The present phylogenetic tree showed that a common ancestor of the GII.3 VP1 region diverged at around 70 years ago and further diverged at 1984 and 1997, resulting in the formation of three clusters (Figure 1). The common ancestor of this genotype was emerged after another major genotype, GII.4, while GII.3 emerged prior to GII.2 (Figure 1) (Motoya et al., 2017; Mizukoshi et al., 2017; Nagasawa et al., 2018). Previous studies have also suggested that the GII.3 VP1 region is phylogenetically classified into three major clusters (clusters I to III) (Boon et al., 2011; Mahar et al., 2013), a finding that is compatible with the present data. However, the present strains belonging to cluster 1 correspond to clusters I and II, while the present strains assigning to clusters 2 and 3 correspond to cluster III (Boon et al., 2011; Mahar et al., 2013). These results suggest that the GII.3 strain continuously evolved and adapted to humans.
In the present study, the evolutionary rate of the GII.3 VP1 region collected from various countries was assumed at 4.82 × 10−3 substitutions/site/year. Previous studies have reported the evolutionary rates in some genotypes of the NoV VP1 region (Boon et al., 2011; Mahar et al., 2013; Kobayashi et al., 2016; Motoya et al., 2017; Parra et al., 2017; Mizukoshi et al., 2017; Nagasawa et al., 2018). For example, Boon et al. showed that the evolutionary rate of 7 GII.3 strains detected in the USA and 56 GII.3 strains available in GenBank was 4.16 × 10−3 substitutions/site/year (Boon et al., 2011). Moreover, another report estimated that the rate of evolution in 6 GII.3 strains collected from Australian children and 66 GII.3 strains from GenBank was 4.16 × 10−3 to 6.97 × 10−3 substitutions/site/year (Mahar et al., 2013). Current data was similar to previous reports, while there were some differences in the sequence numbers, methodology, and collection date (Boon et al., 2011; Mahar et al., 2013). These may reflect the differences in evolutionary rates between the previous (3.76 × 10−3 substitutions/site/year; Kobayashi et al., 2016) and present data. In addition, the evolutionary rate of the VP1 region in another major prevalent type GII.4, which was detected in various countries, was estimated at approximately 7.7 × 10−3 substitutions/site/year (Motoya et al., 2017), and this value was higher than that in the GII.3 strain. Moreover, genetic divergence (phylogenetic distance) of the GII.3 VP1 region was shorter than that of GII.4 (0.112 ± 0. 069 vs. 0.210 ± 0.105) (Motoya et al., 2017). These results suggested that the divergence of the GII.3 VP1 coding region may be relatively low.

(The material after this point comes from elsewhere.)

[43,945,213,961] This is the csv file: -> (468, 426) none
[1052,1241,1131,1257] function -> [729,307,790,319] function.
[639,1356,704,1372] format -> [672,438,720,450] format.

Next, we analyzed conformational epitopes and mapped them on the GII.3 capsid protein (Figure 3). Previous reports have suggested that most epitopes were estimated in the P2 domain (Motoya et al., 2017; Nagasawa et al., 2018). Motoya et al. showed that four epitopes were found in the GII.4 P2 domain (Motoya et al., 2017). Moreover, Nagasawa et al. showed that epitopes were mainly found in the GII.2 P2 domain (Nagasawa et al., 2018). These reports also suggested that the differences in the amino acid substitutions may reflect differences in the antigenicity of these genotypes (Motoya et al., 2017; Nagasawa et al., 2018). In this study, we showed that the GII.3 strain includes two epitopes in the P2 domain and three epitopes in the P1 domain (Figure 3). Among them, aa385 in the P2 domain was estimated as a positive selection site (Gly385Asp, Ser, His, Asp385Gly, Ser, and Ser385Gly, Asp). This site may act as a surface-exposed residue, resulting in a pivotal binding site of a neutralizing antibody (Mahar et al., 2013). Thus, it is possible that the positive selection site plays important roles in the changes in the GII.3 capsid protein antigenicity (Boon et al., 2011; Mahar et al., 2013, 2014).

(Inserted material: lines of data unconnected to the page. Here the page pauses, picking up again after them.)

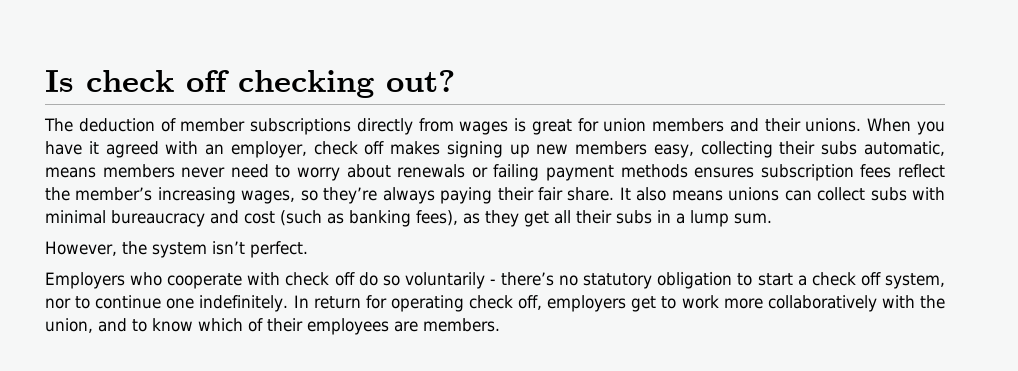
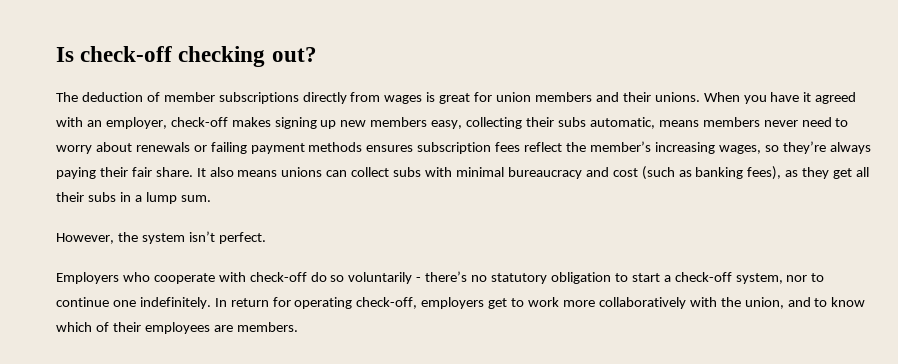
[86,70,229,92] check off -> [80,46,173,62] check-off
[313,141,385,155] check off -> [170,117,228,127] check-off
[285,272,355,286] check off -> [249,272,307,282] check-off
[811,272,881,286] check off -> [674,272,732,282] check-off
[468,295,543,310] check off, -> [356,297,418,309] check-off,

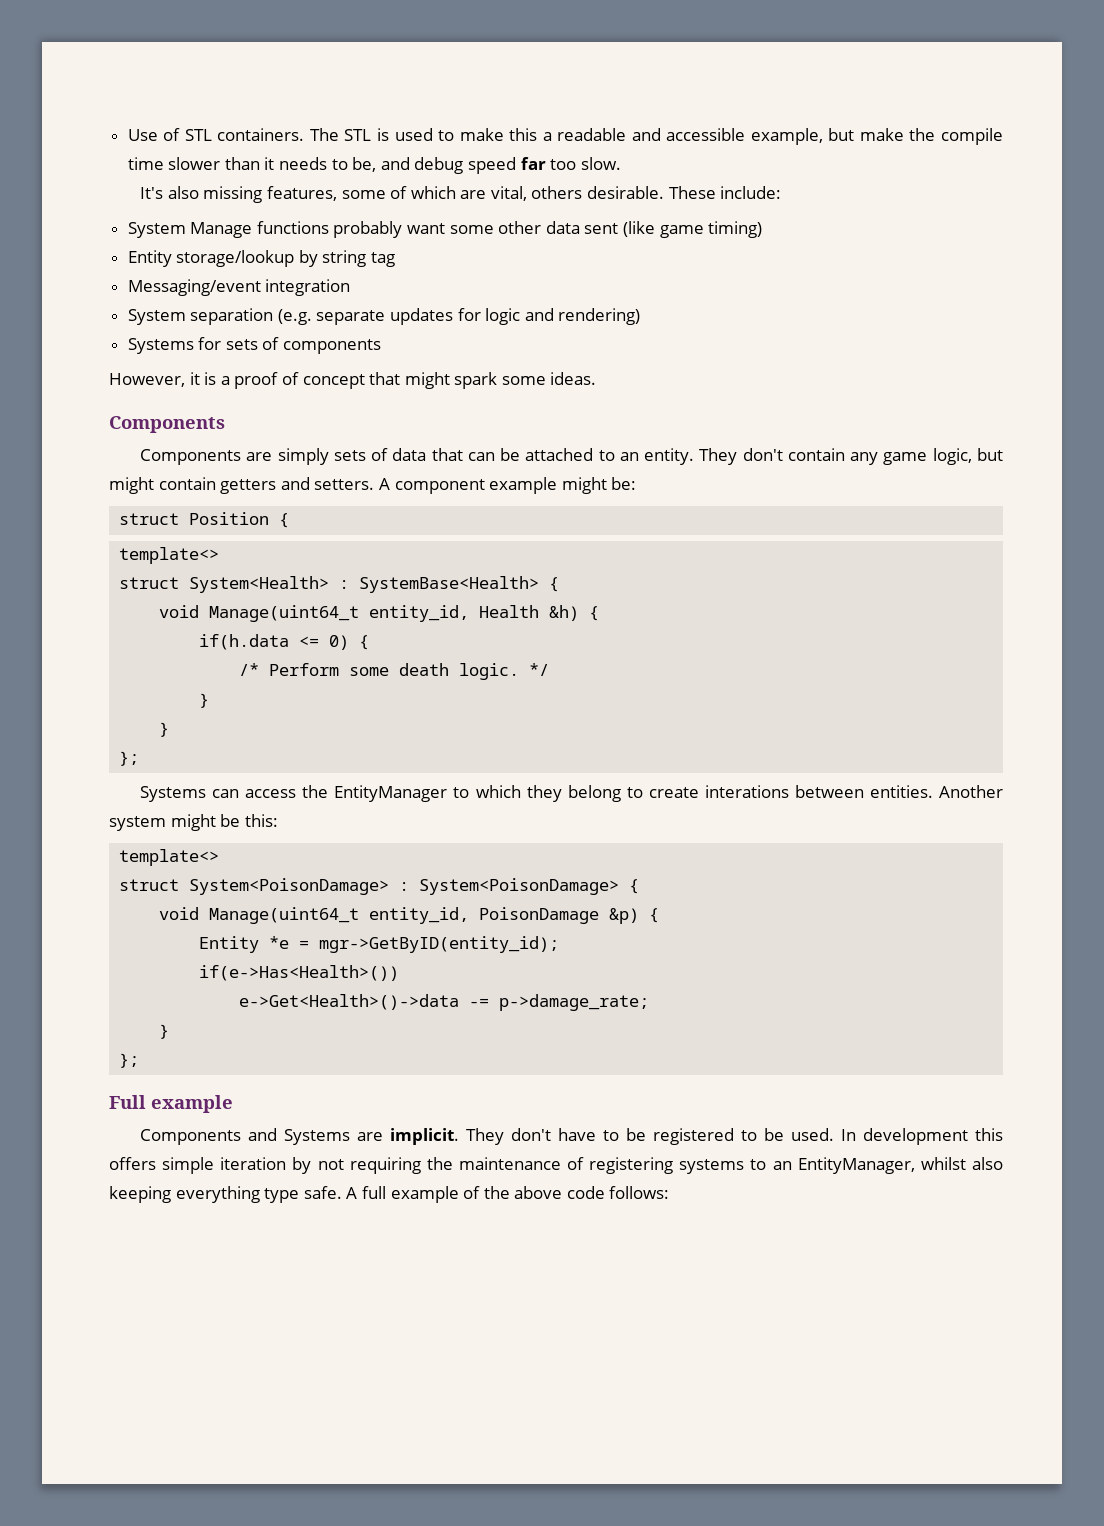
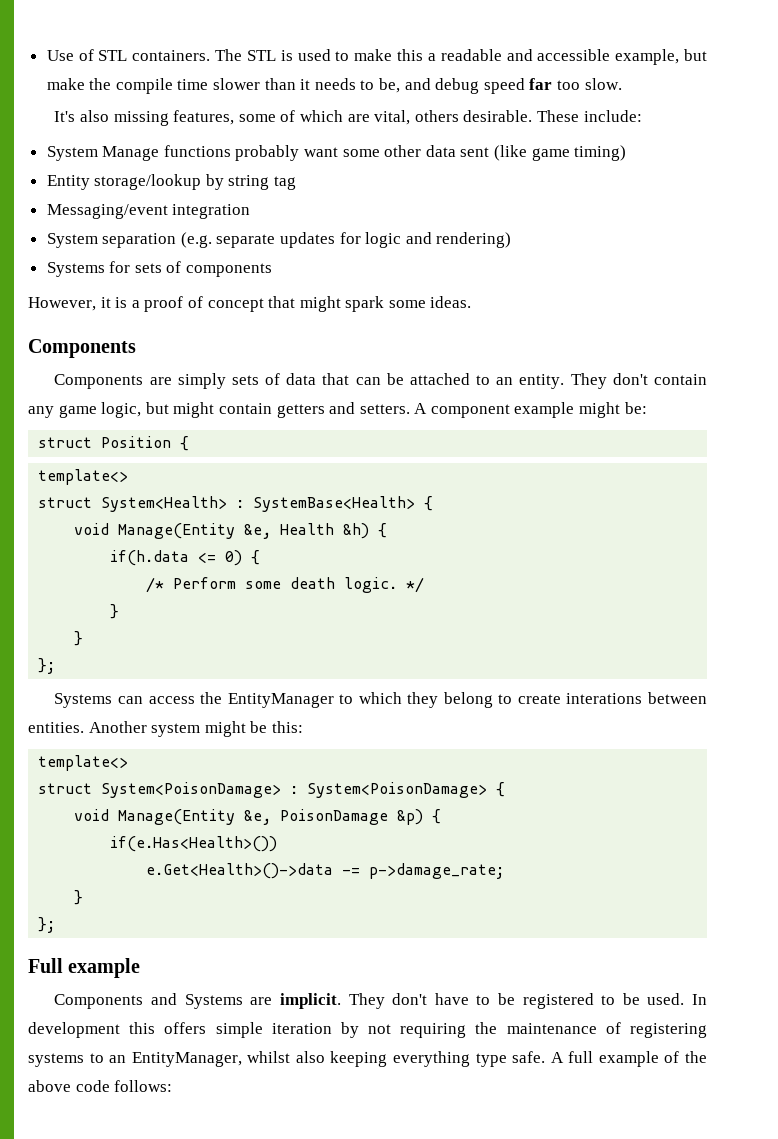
[209,605,470,622] Manage(uint64_t entity_id, -> [118,523,272,539] Manage(Entity &e,
[209,907,470,924] Manage(uint64_t entity_id, -> [118,809,272,825] Manage(Entity &e,
[199,936,560,953] [199,965,400,981] [239,994,460,1010] Entity *e = mgr->GetByID(entity_id); // if(e->Has<Health>()) // e->Get<Health>()->data -> [110,836,278,852] [146,863,334,879] if(e.Has<Health>()) // e.Get<Health>()->data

Moreover, we performed phylodynamic analysis of the GII.3 VP1 region (Figure 5). Overall, phylodynamic fluctuations of the gene was minimal. However, in cluster 3 of the GII.3 strains, the size was slightly increased by 2012. Very recent molecular epidemiological studies have reported outbreaks of gastroenteritis due to the GII.3 strain (Boonchan et al., 2018; Kim et al., 2018; Liu et al., 2018). Thus, the fluctuation of cluster 3 may reflect the transient prevalence of the GII.3 strain (Kim et al., 2018).

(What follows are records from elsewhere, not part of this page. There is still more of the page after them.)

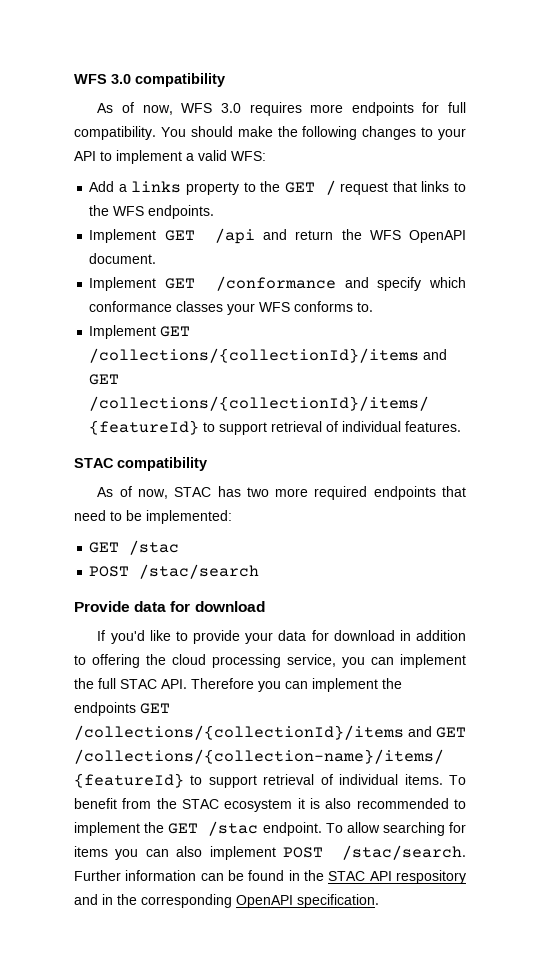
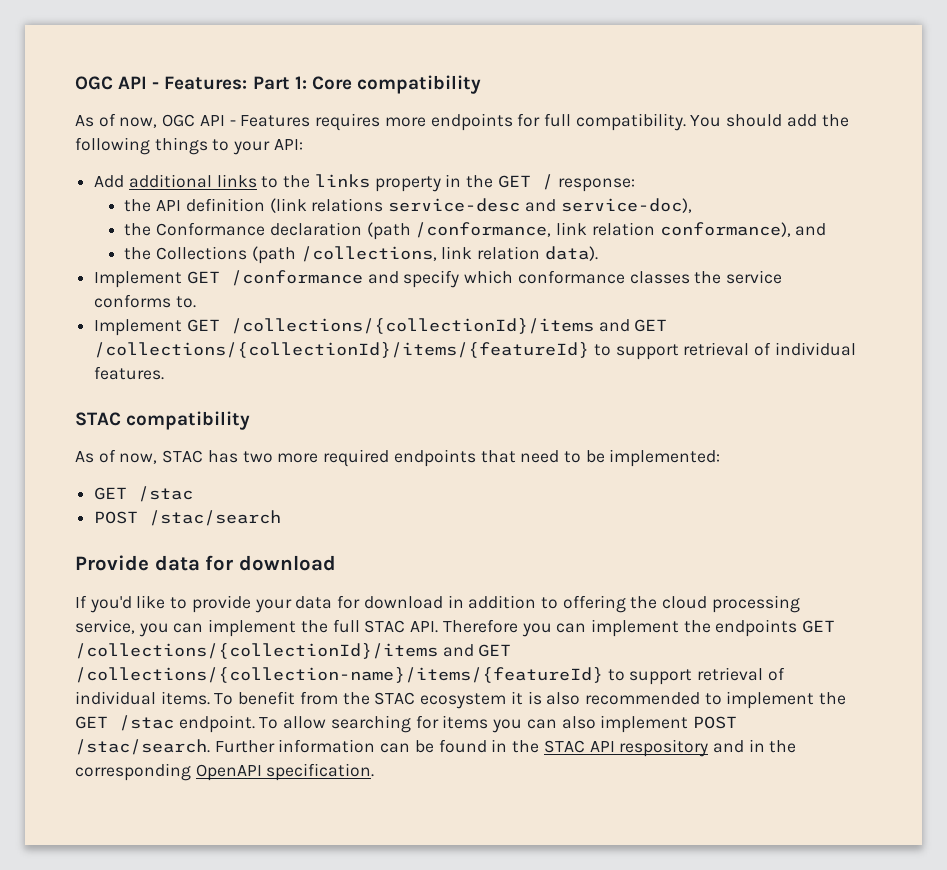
[74,73,225,87] [97,102,241,115] WFS 3.0 compatibility // As of now, WFS 3.0 -> [75,75,481,94] [75,113,311,128] OGC API - Features: Part 1: Core compatibility // As of now, OGC API - Features
[237,126,273,137] make -> [786,114,817,127] add
[362,126,417,140] changes -> [154,137,208,155] things
[74,150,266,164] [89,181,127,192] API to implement a valid WFS: // Add a -> [273,139,303,150] [94,174,311,188] API: // Add additional links to the
[243,182,256,192] to -> [445,174,462,187] in
[340,181,467,195] [89,205,215,219] [89,228,466,244] [89,253,157,264] request that links to the WFS endpoints. // Implement GET /api and return the WFS OpenAPI document. -> [557,178,635,192] [124,198,692,213] [124,222,827,240] [124,246,598,264] response: // the API definition (link relations service-desc and service-doc), // the Conformance declaration (path /conformance, link relation conformance), and // the Collections (path /collections, link relation data).
[227,302,291,315] your WFS -> [694,270,783,284] the service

Recent studies have suggested that NoV pandemics may be associated with recombination between ORF1 and ORF2, as well as with the properties of the RNA-dependent RNA polymerase (RdRp) (Bull et al., 2010; Eden et al., 2013; Ozaki et al., 2018). In this study, we only performed the molecular evolutionary analysis in the GII.3 VP1 region. Previous reports showed that the recombination between NoV ORF1 (including the RdRp region) and ORF2 (including the VP1 region) resulted in the emergence of the distinct RdRp genotype of NoV (Bidalot et al., 2017; Lu et al., 2017; Nagasawa et al., 2018; Niendorf et al., 2017; Tohma et al., 2017). Furthermore, the VP1 region co-evolved with the RdRp region (Mizukoshi et al., 2017; Ozaki et al., 2018). Therefore, the RdRp protein may affect the evolutionary process of the capsid proteins (VP1 and VP2 proteins) (Mizukoshi et al., 2017). To deeply study the molecular evolutionary analyses of the NoV, the analyses of both the RdRp and VP1 regions may be considered (Mizukoshi et al., 2017).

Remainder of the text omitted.